Get Out of Your Head

Actors and directors are taught to analyze characters and plays, then to analyze how the character fits into the play. Photographers are taught to analyze the shooting situation in order to come up with the right combination of lens, shutter speed, aperture, and composition then to master the complexities of post-production whether that be the technicalities of mixing chemicals and using them at the right temperatures or understanding the myriad of controls in Photoshop. Other arts require similar combinations analytical and technical. No wonder artists have a tendency to spend so much time in their heads.

This is all well and good, some would say, because when a person is in his/her head, he/she is in the moment which is right where the artist is supposed to be. Except that’s not quite true. When an actor is analyzing a script or consciously constructing a character, he/she may be now but certainly not here; he/she is in the world of the play, which may well be a universe away. The photographer may be in even worse shape with regard to the here and now: he/she may be analyzing light conditions for tomorrow or even next week in some other location, so he/she is neither here nor now.
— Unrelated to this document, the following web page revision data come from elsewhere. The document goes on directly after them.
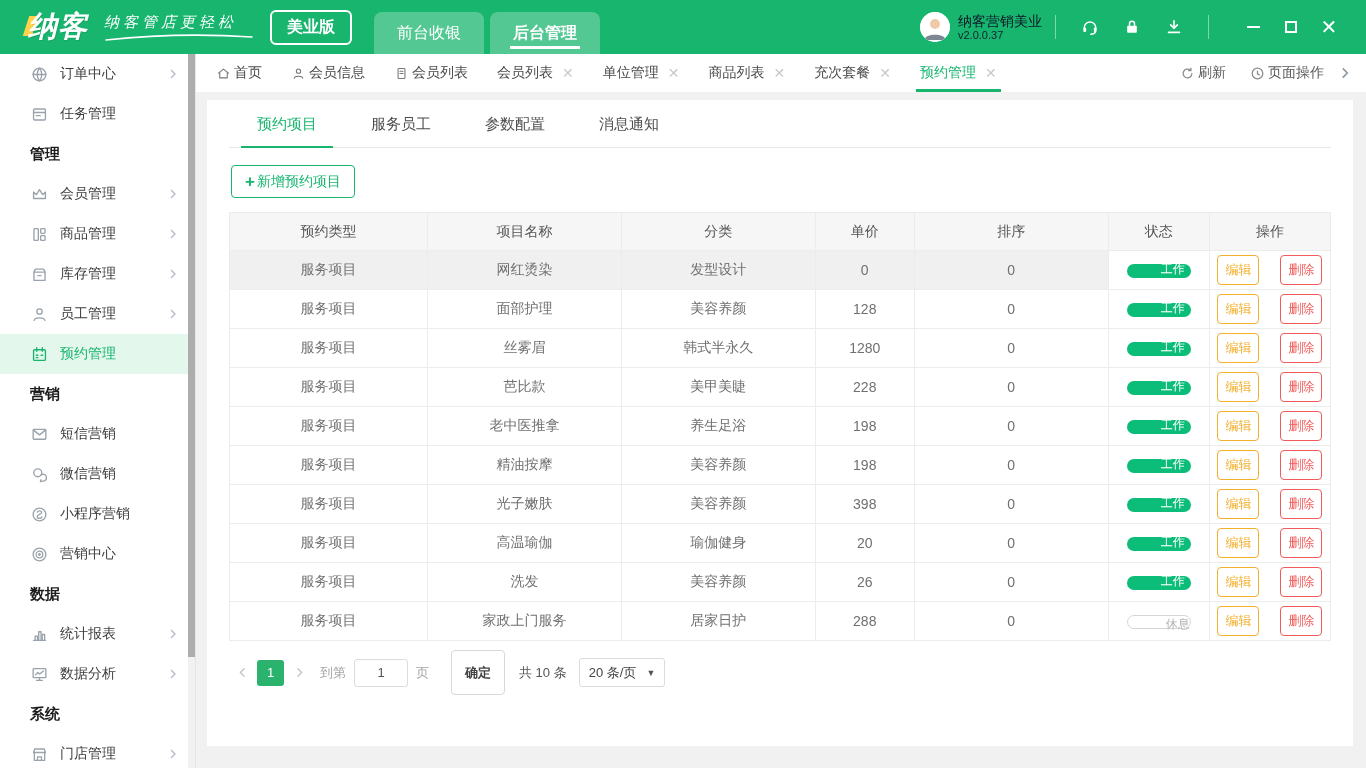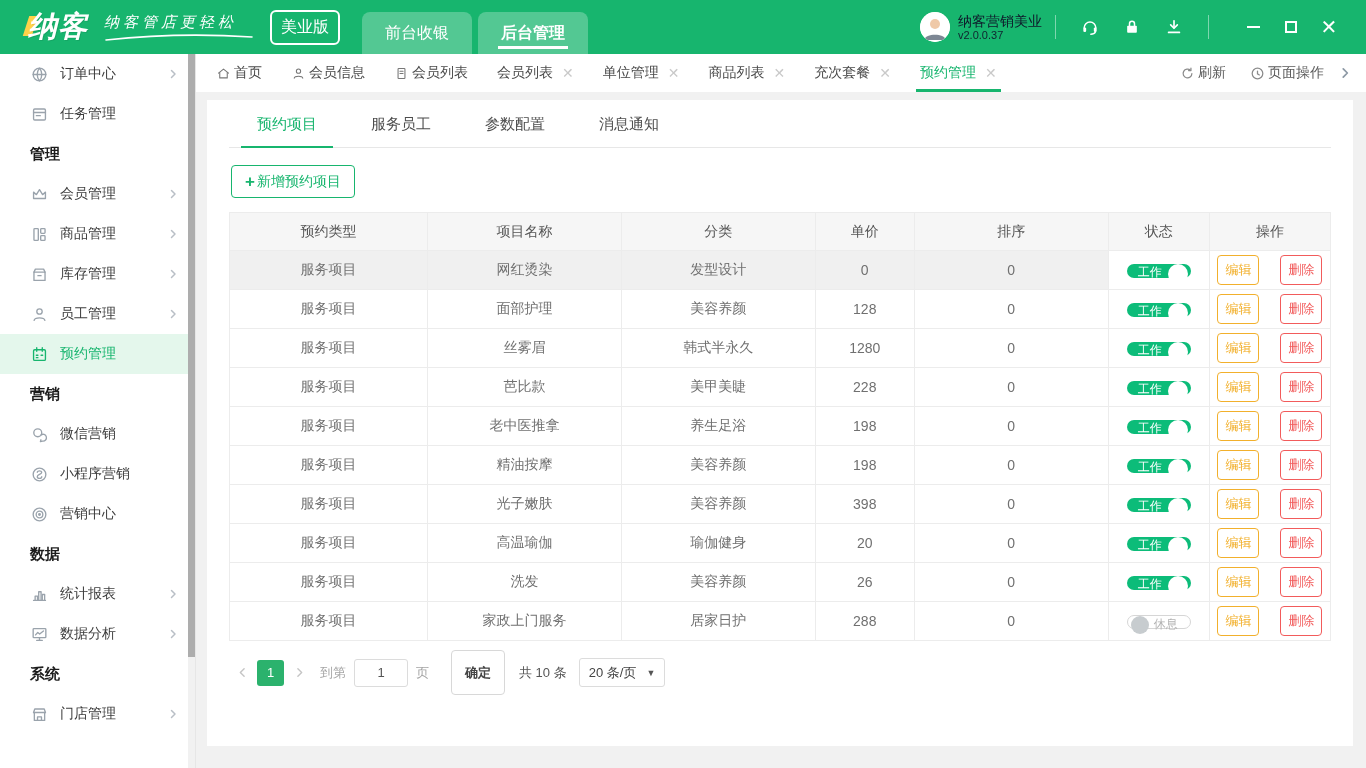--- a/index.html
+++ b/index.html
@@ -8,21 +8,21 @@
   .app { width:1366px; height:768px; display:flex; flex-direction:column; }
 
   
   .topbar { height:54px; background:#17b56e; display:flex; align-items:center; flex-shrink:0; }
   .logo { position:relative; margin-left:28px; display:flex; align-items:center; }
   .logo-accent { position:absolute; left:-2px; top:9px; width:9px; height:20px; background:#ffd24a; transform:skewX(-18deg); }
   .logo-text { position:relative; color:#fff; font-size:29px; font-weight:900; font-style:italic; letter-spacing:1px; text-shadow:1px 1px 0 rgba(0,0,0,.08); }
   .slogan-wrap { margin-left:16px; color:#fff; display:flex; flex-direction:column; }
   .slogan-text { font-size:15px; font-style:italic; letter-spacing:4px; }
   .slogan-swoosh { margin-top:2px; }
-  .edition { margin-left:16px; border:2px solid #fff; border-radius:6px; color:#fff; font-size:16px; font-weight:normal; padding:5px 9px; cursor:pointer; }
+  .edition { margin-left:16px; border:2px solid #fff; border-radius:6px; color:#fff; font-size:16px; font-weight:bold; padding:5px 15px; cursor:pointer; }
   .topnav { margin-left:22px; align-self:flex-end; display:flex; }
   .topnav-tab { position:relative; height:42px; line-height:42px; padding:0 23px; margin-right:6px; background:rgba(255,255,255,.26); border-radius:8px 8px 0 0; color:#fff; font-size:16px; cursor:pointer; }
   .topnav-tab.active { font-weight:bold; }
   .topnav-tab.active::after { content:""; position:absolute; left:20px; right:20px; bottom:5px; height:3px; background:#fff; }
   .tb-right { margin-left:auto; display:flex; align-items:center; padding-right:22px; }
   .avatar { width:30px; height:30px; border-radius:50%; background:#fff; overflow:hidden; flex-shrink:0; }
   .user-block { margin-left:8px; color:#0f172a; }
   .user-name { font-size:14px; line-height:16px; }
   .user-version { font-size:11px; opacity:.92; line-height:13px; }
   .tb-divider { width:1px; height:24px; background:rgba(255,255,255,.45); margin:0 13px; }
@@ -78,21 +78,21 @@
   .add-btn .plus { font-size:17px; font-weight:bold; margin-right:2px; line-height:1; }
 
   table.grid { width:100%; border-collapse:collapse; table-layout:fixed; }
   table.grid th, table.grid td { border:1px solid #ececec; text-align:center; font-weight:normal; }
   table.grid th { height:38px; background:#f6f6f6; color:#555; font-size:14px; }
   table.grid td { height:39px; color:#707070; font-size:14px; background:#fff; }
   table.grid td.hl { background:#f0f0f0; }
   .col-type{width:18%} .col-name{width:17.6%} .col-cat{width:17.6%} .col-price{width:9%}
   .col-sort{width:17.6%} .col-status{width:9.2%} .col-ops{width:11%}
 
-  .toggle { display:inline-flex; align-items:flex-start; width:64px; height:14px; border-radius:13px; cursor:pointer; vertical-align:middle; }
+  .toggle { display:inline-flex; align-items:flex-end; width:64px; height:14px; border-radius:13px; cursor:pointer; vertical-align:middle;flex-direction:column; }
   .toggle.on { background:#0cbc79; justify-content:flex-end; }
   .toggle.on .t-label { color:#fff; font-size:12px; margin-right:6px; }
   .toggle.on .knob { width:20px; height:20px; border-radius:50%; background:#fff; margin-right:3px; }
   .toggle.off { background:#fff; border:1px solid #d6d6d6; justify-content:flex-start; }
   .toggle.off .knob { width:18px; height:18px; border-radius:50%; background:#c7cccf; margin-left:3px; }
   .toggle.off .t-label { color:#b3b3b3; font-size:12px; margin-left:5px; }
 
   .mini-btn { display:inline-block; min-width:40px; padding:5px 7px; border-radius:4px; background:#fff; font-size:13px; cursor:pointer; font-family:inherit; }
   .btn-edit { border:1px solid #f2b02c; color:#f2b02c; margin-right:21px; }
   .btn-del { border:1px solid #f25b5b; color:#f25b5b; }
@@ -274,20 +274,30 @@
                 <path d="M8 13h2M14 13h2M8 16h2"></path>
               </svg>
             </span>
     <span class="side-label">预约管理</span>
 
   </div>
           <div class="side-section">营销</div>
           <div class="side-item">
     <span class="icn">
               <svg viewBox="0 0 24 24" fill="none" stroke="currentColor" stroke-width="1.7" stroke-linecap="round" stroke-linejoin="round">
+                <rect x="4" y="5.5" width="16" height="12.5" rx="1"></rect>
+                <path d="M4.5 6.5l7.5 6 7.5-6"></path>
+              </svg>
+            </span>
+    <span class="side-label">短信营销</span>
+
+  </div>
+          <div class="side-item">
+    <span class="icn">
+              <svg viewBox="0 0 24 24" fill="none" stroke="currentColor" stroke-width="1.7" stroke-linecap="round" stroke-linejoin="round">
                 <circle cx="9.8" cy="9.8" r="5"></circle>
                 <path d="M13.8 12.7a4.3 4.3 0 1 1 2 7.6l-2.6.6.6-2.2"></path>
               </svg>
             </span>
     <span class="side-label">微信营销</span>
 
   </div>
           <div class="side-item">
     <span class="icn">
               <svg viewBox="0 0 24 24" fill="none" stroke="currentColor" stroke-width="1.7" stroke-linecap="round" stroke-linejoin="round">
The problem can be compounded in that once an artist gets into his/her head, he/she may not voluntarily come out. The analysis function may take over. The results are likely to be processes that are technically correct and not very inspired. And there are other dangers.

The first danger is over-thinking whatever is being created—the analysis never stops and so performance/artifact becomes over-intellectualized and not very interesting. In the worst cases, overthinking can lead the artist not only to a cerebral process, but to confusion as well. It is far too easy to become lost in the labyrinth of conscious metaphors, thought-out connections, intellectual allusions and meaning.

The second phase of overthinking is second-guessing. Was path A the right choice, or should we have taken path B? We have no way to know, and we begin to worry about it. And then we begin to wonder about other choices we have made, and that leads to worry which leads directly to second-guessing every decision we have made during the entire creative process. Doubt reigns; creative progress is stopped.

And a third danger is that in the head of an artist is where the Monitor lives. You know, that voice that keeps telling us that we are not good enough, that our work is somehow lacking, not up to the mark, and certainly not excellent. This is the voice that keeps suggesting that we just might be frauds and because of that will be caught out and called out which will then lead to public or at least semi-public humiliation and why don’t we just quit now and save ourselves all the embarrassment. When we spend too much time in our heads, the voice speaks louder and louder; after all, we are living in his/her domain.

The fact is that art does not depend solely on logical choices. Rather it depends on instinctive, intuitive choices. These are choices that we make with our whole being, not just the rational mind. Not only do such choices have to seem correct intellectually, but they must feel right as well.

So, yes, we must do the analysis and the calculation and make the proper technical choices. But then we need to trust that those choices are the correct ones, set our logic aside, and allow ourselves to operate in flow. We need to stop thinking about our art and just do it. We need to get out of our own heads.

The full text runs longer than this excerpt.